# Try it
Please quote only the lines that start at the one with "- Ilgalaikiai bedarbiai" and go on to the last line of the data, both ends kept.

# Source data
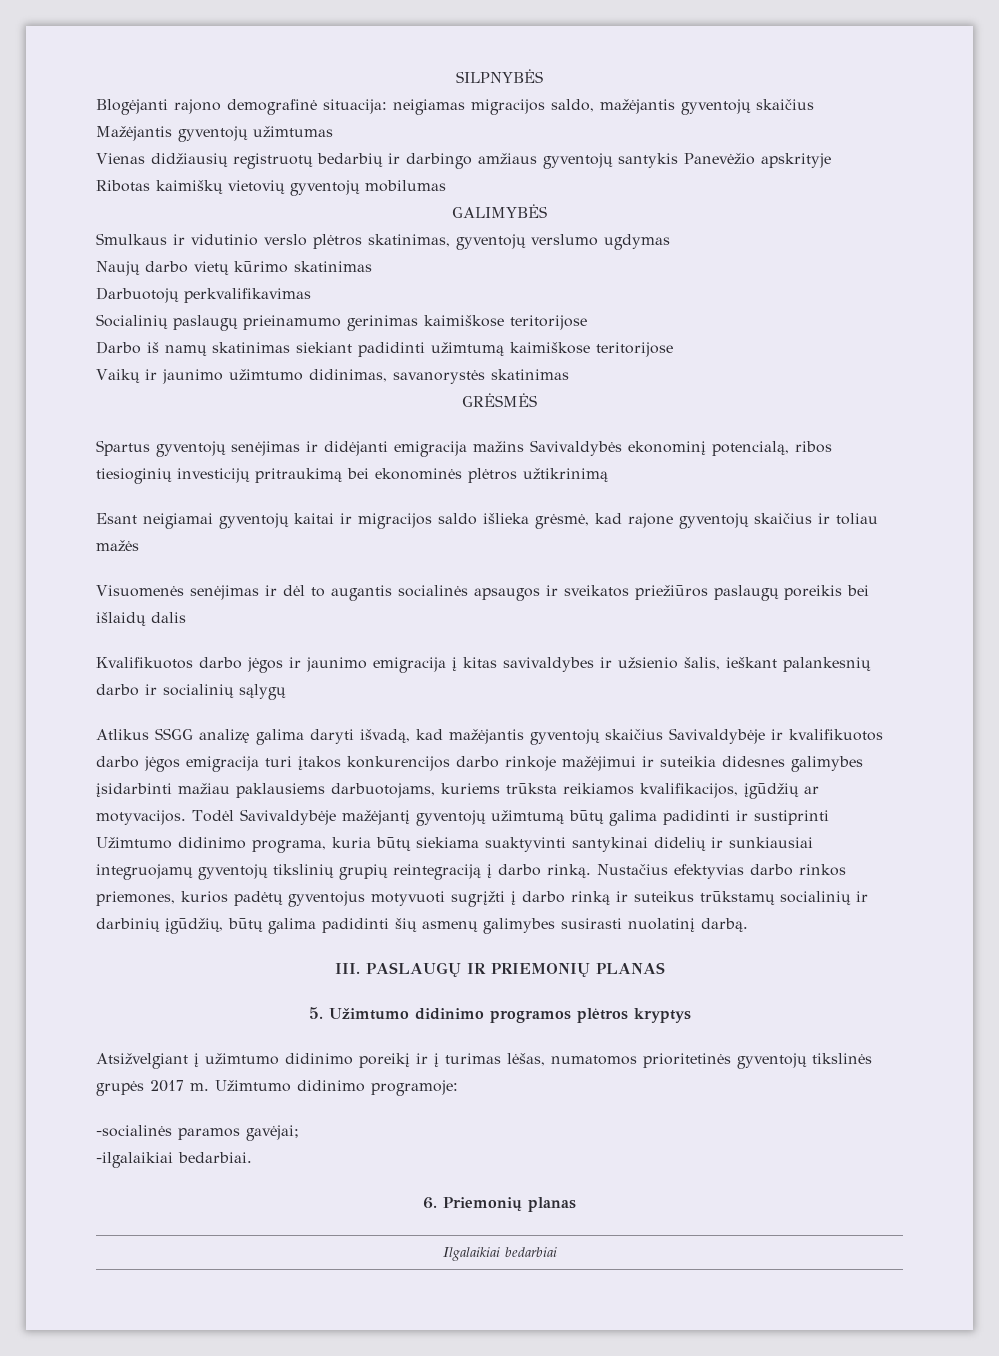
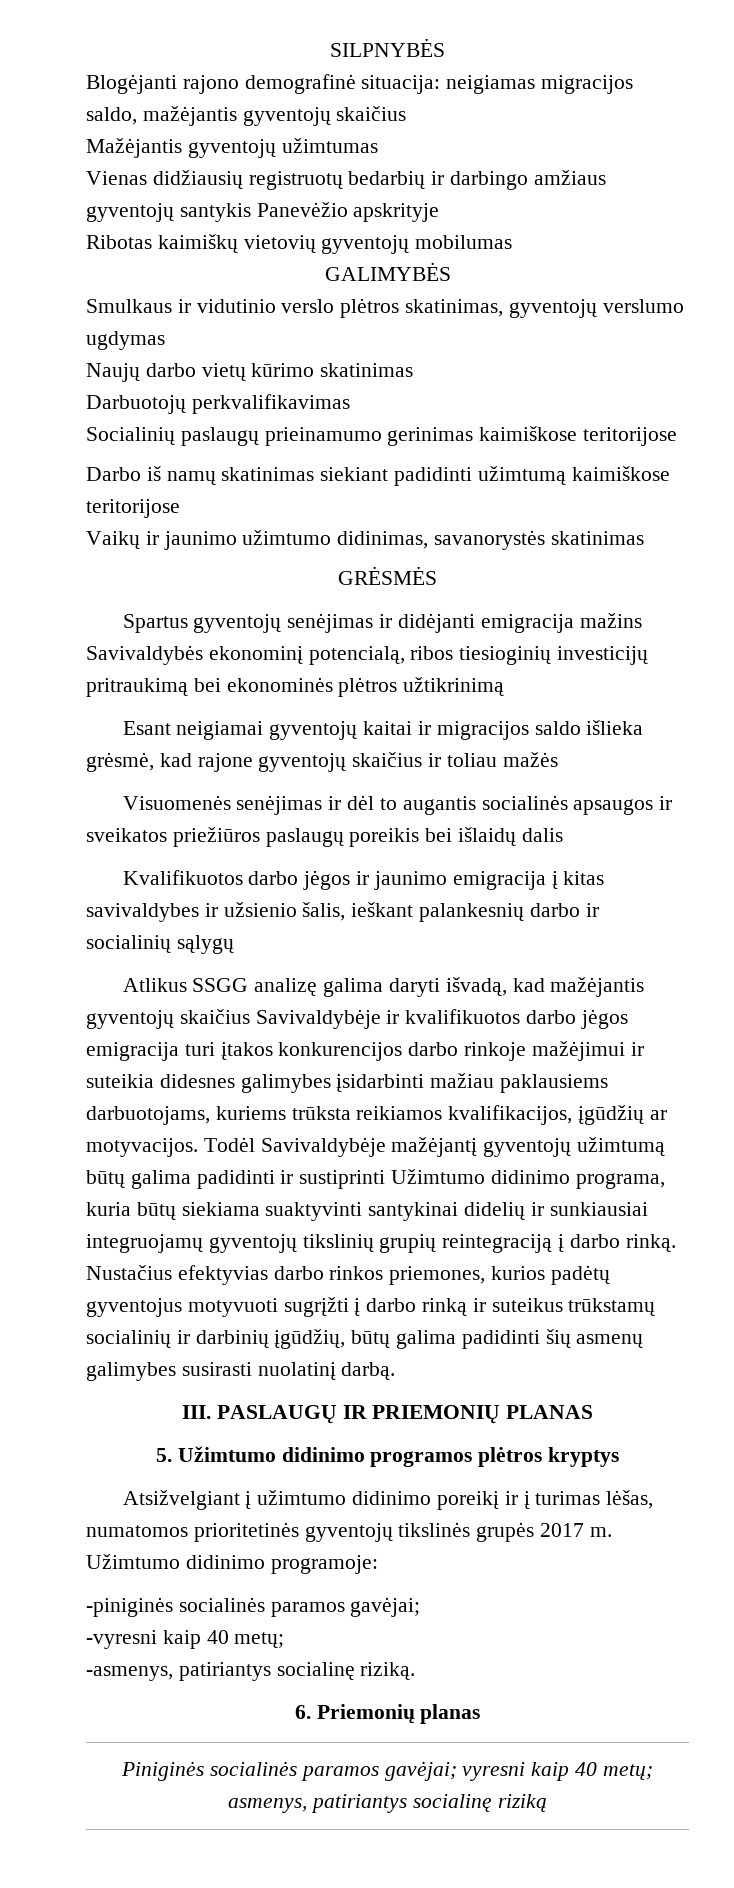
- -socialinės paramos gavėjai;
+ -piniginės socialinės paramos gavėjai;
- -ilgalaikiai bedarbiai.
+ -vyresni kaip 40 metų;
+ -asmenys, patiriantys socialinę riziką.
  6. Priemonių planas
- Ilgalaikiai bedarbiai
+ Piniginės socialinės paramos gavėjai; vyresni kaip 40 metų; asmenys, patiriantys socialinę riziką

# Solution to this exercise
- Ilgalaikiai bedarbiai
+ Piniginės socialinės paramos gavėjai; vyresni kaip 40 metų; asmenys, patiriantys socialinę riziką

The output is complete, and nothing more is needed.